The above list is just some of the time thieves that can steal minutes in a 120-minute session. As mentioned earlier, a trained moderator can probably salvage a good 100 minutes. Then the “two-thirds rule” comes into play. In a survey study, there is one interviewer and one respondent, and the answers are “pick one of these,” so not a lot of in-depth probing on part of the interviewer is necessary, nor is there a lot of introspective thinking on the part of the respondent.
In a focus group of 6-8 respondents, “best practices of qualitative interviewing” requires that the moderator should not move on to a different line of questions until 2/3rds of the group [four-six respondents] have chimed in with their take on the question. Generally speaking, it takes about 4 minutes for the 2/3rds rule to work.
Look at this formula:
- Research time: 100 minutes
- Number of respondents = 8
- Two thirds of 8 = 6 respondents
- One question+ follow-up probes = takes 4 minutes [on average]

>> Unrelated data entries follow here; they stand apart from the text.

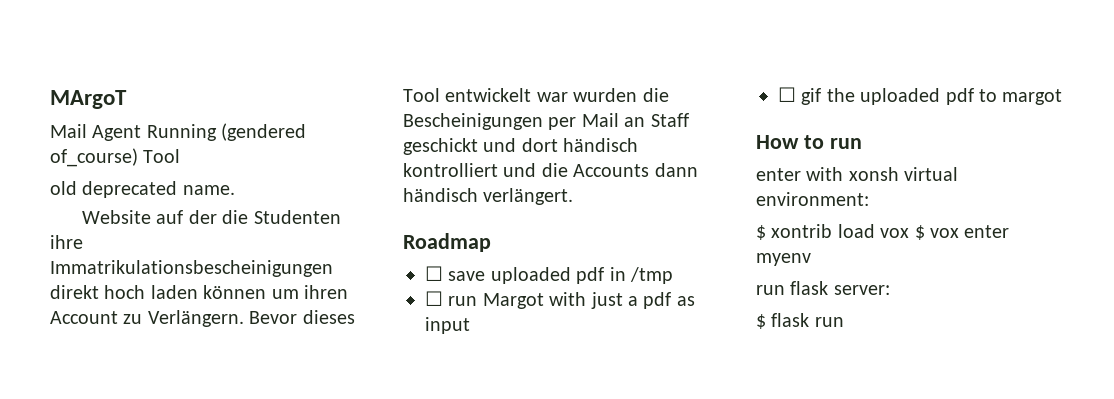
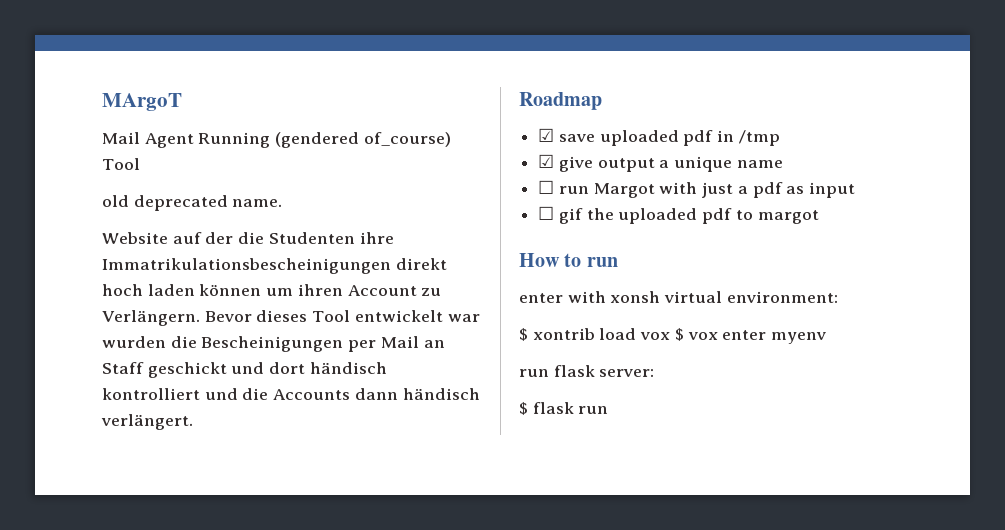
[425,266,443,281] ☐ -> [538,128,555,142] ☑
(673, 275) none -> [538,154,783,172] // ☑ give output a unique name

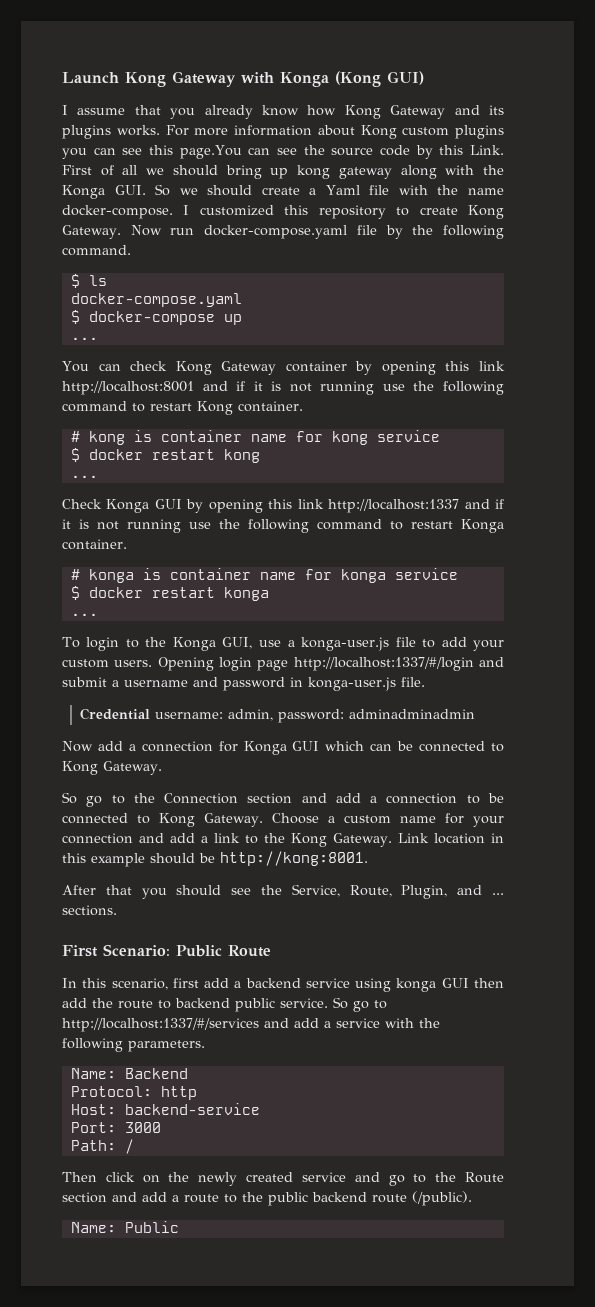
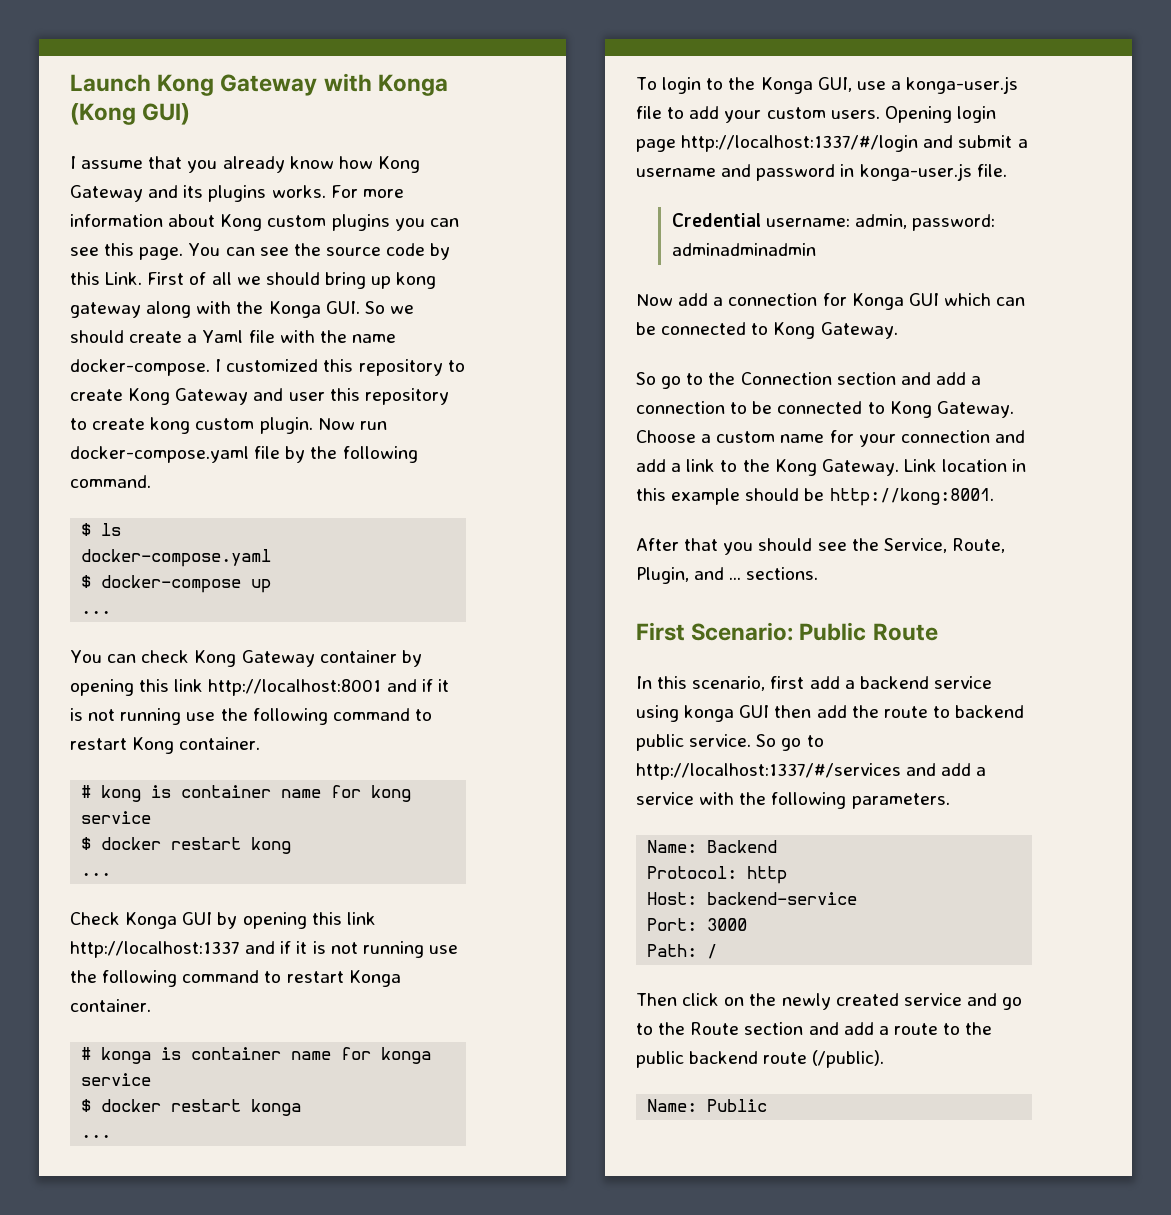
[179,145,242,159] page.You -> [139,243,221,260] page. You
[62,225,121,239] Gateway. -> [175,388,449,405] [70,417,313,434] Gateway and user this repository to create kong custom plugin.

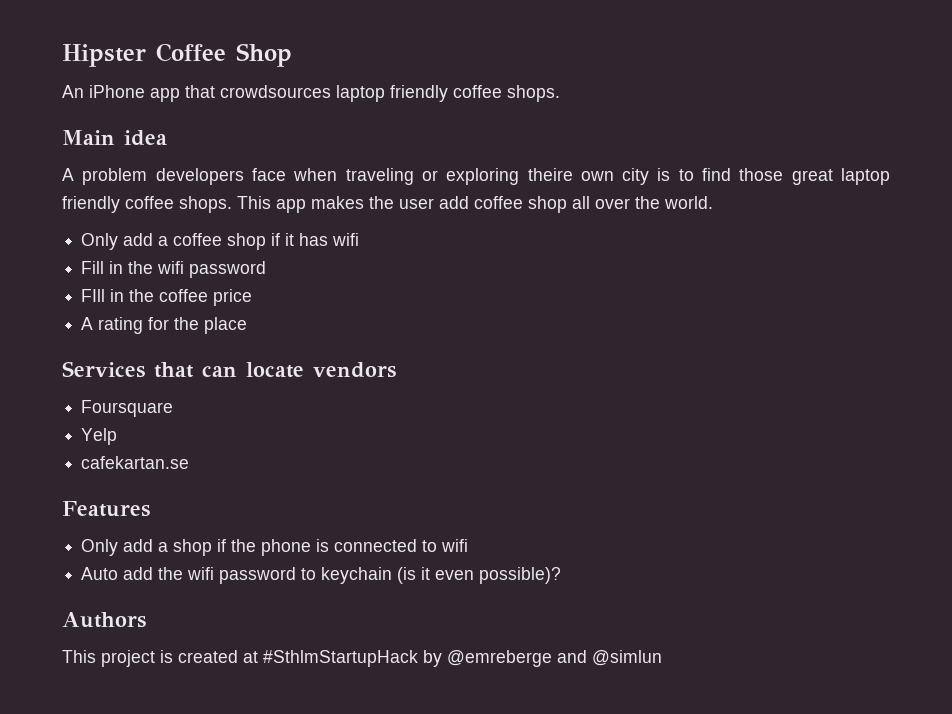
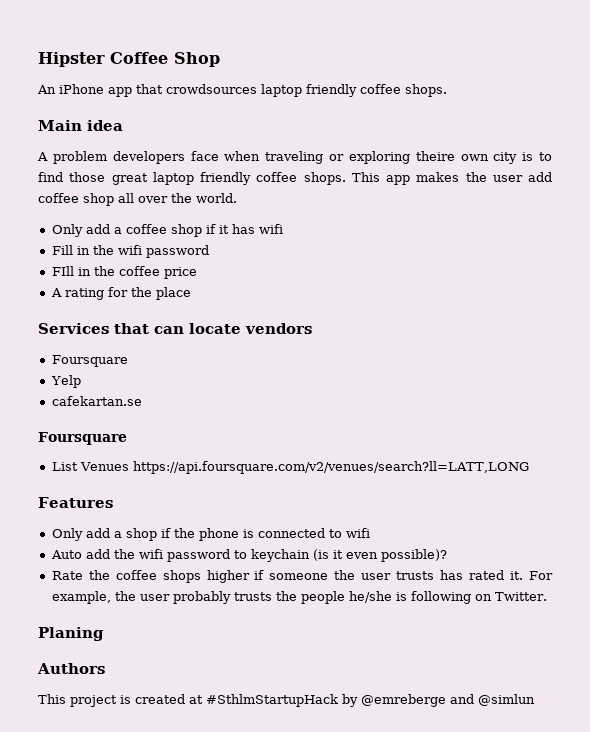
(190, 462) none -> [38,432,127,445] [51,461,529,474] // Foursquare // List Venues https://api.foursquare.com/v2/venues/search?ll=LATT,LONG
(562, 575) none -> [51,570,553,583] [51,591,547,604] [38,627,104,641] // Rate the coffee shops higher if someone the user trusts has rated it. For example, the user probably trusts the people he/she is following on Twitter. // Planing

- Divide 4 minutes into 100 minutes = 25 questions!
Most moderator guides have a lot more than 25 questions [and a probe is counted as a question].
No wonder moderators have the following complaints:
“My client wants me to get deep insights about 7 concepts – that’s impossible in two hours!”
“Design firm wants to get “fixes” for four new delivery systems to get lotion out of a bottle.”
As a veteran moderator, I have had to fight these same problems for decades and have had to “push back” on client requests by saying:
“Best practices say: Respondents go into sensory overload after seeing 4 items, so 7 is too many – maybe we can have three core concepts in every group and rotate one of the remaining three in each group – so they at least get some commentary – and which three of the 7 are already the best contenders in the minds of your team to be part of the core set that gets tested every time?”
“The power of focus groups or any qualitative process is to get reactions from respondents – they are not designers or engineers or market researchers – they are not wired to “fix” things but they can tell you what works for them and what doesn’t and based on that information, your team can come up with fixes.”
RIVA believes that it is up to the moderator to support clients in honoring best practices and sometimes those best practices have to be illuminated.
SUMMARY
Two-hour focus groups are an American tradition and the majority of focus groups conducted since 1937 fit that tradition. While some elements have stayed the same, a lot has changed, and smart moderators have been finding ways to adapt to those changes while holding true to the tenets of our industry.